Seger collected her third Damallsvenskan title in 2012, after Tyresö's dramatic last day win over Malmö. Madelaine Edlund scored the winning goal after Seger's shot had hit the post. Seger and Tyresö were upset in the final of the Svenska Cupen, by Kopparbergs/Göteborg FC who won 2–1 after extra time. In early 2014, it became clear that Tyresö were in financial difficulty and could not afford to keep Seger and their other leading players.
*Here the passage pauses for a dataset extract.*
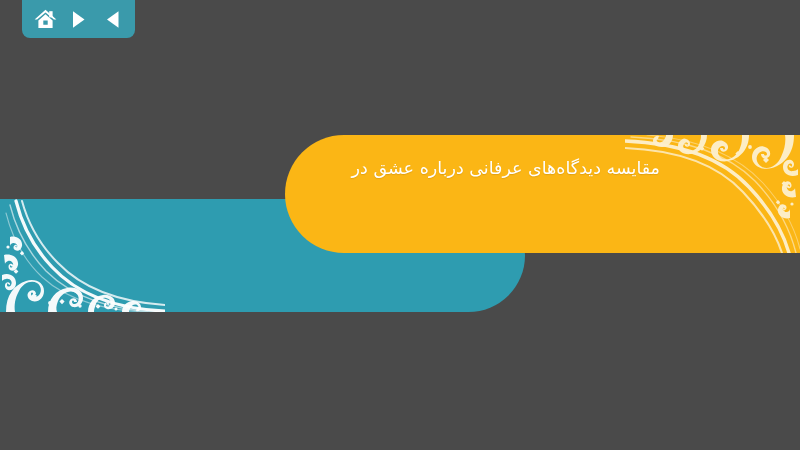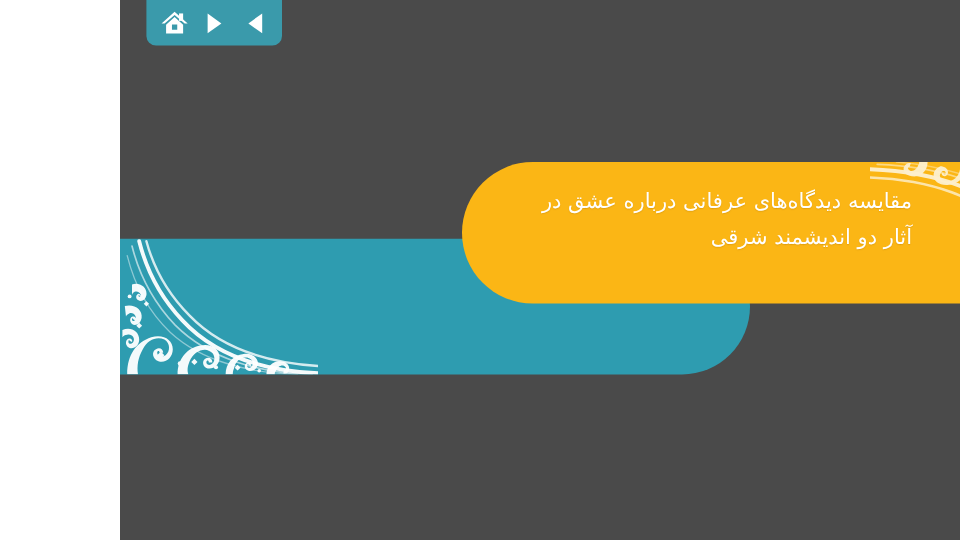"مقایسه دیدگاه‌های عرفانی درباره عشق" #stage { width: 700px -> 800px }
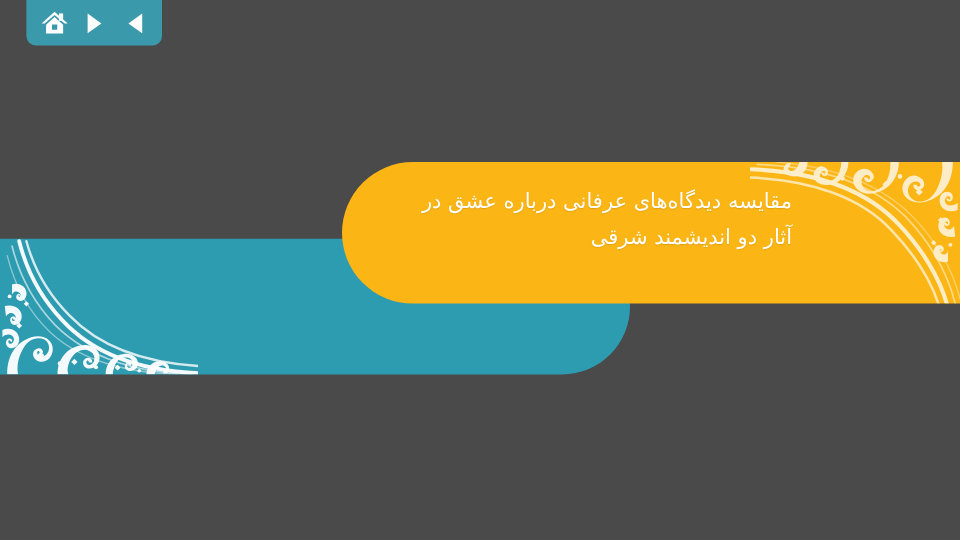"آثار دو اندیشمند شرقی" span.tline { html: <span>آثار دو اندیشمند شرقی</span> -> none }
In May 2014, Seger had been approached by Seattle Reign FC, who had obtained her rights for the National Women's Soccer League (NWSL), and two other American teams had expressed interest. She was also in transfer negotiations with Paris Saint-Germain Féminines.

===Paris Saint-Germain===
Seger sealed her move to Paris Saint-Germain in June 2014, signing a two-year contract. She left as Tyresö withdrew from the league and released all their players.

===Olympique Lyon ===
On 2 July 2016, Lyon announced the signing of Seger. In the 2016/17 season Seger helped Lyon win the Division 1 Feminine, the Coupe de France Feminine and the UEFA Women’s Champions League.

===FC Rosengård===
In 2017, Seger returned to Sweden by joining FC Rosengård in the Damallsvenskan league. She helped Rosengård win the Svenska Cupen Damer and finish second in the league. On Saturday November 9, 2024 she played the last game of her career, as Rosengård beat Djurgården 3–0. At the end of the game the whole crowd gave her a standing ovation for her outstanding football career.

==International career==
Seger made her first appearance for the senior Swedish national team in March 2005; a 2–1 defeat by Germany at that year's Algarve Cup. She intended to score the winning goal at UEFA Women's Euro 2005 in North West England. Although Seger was part of the team, she failed to score as Sweden lost to rivals Norway in extra time of the semi-final.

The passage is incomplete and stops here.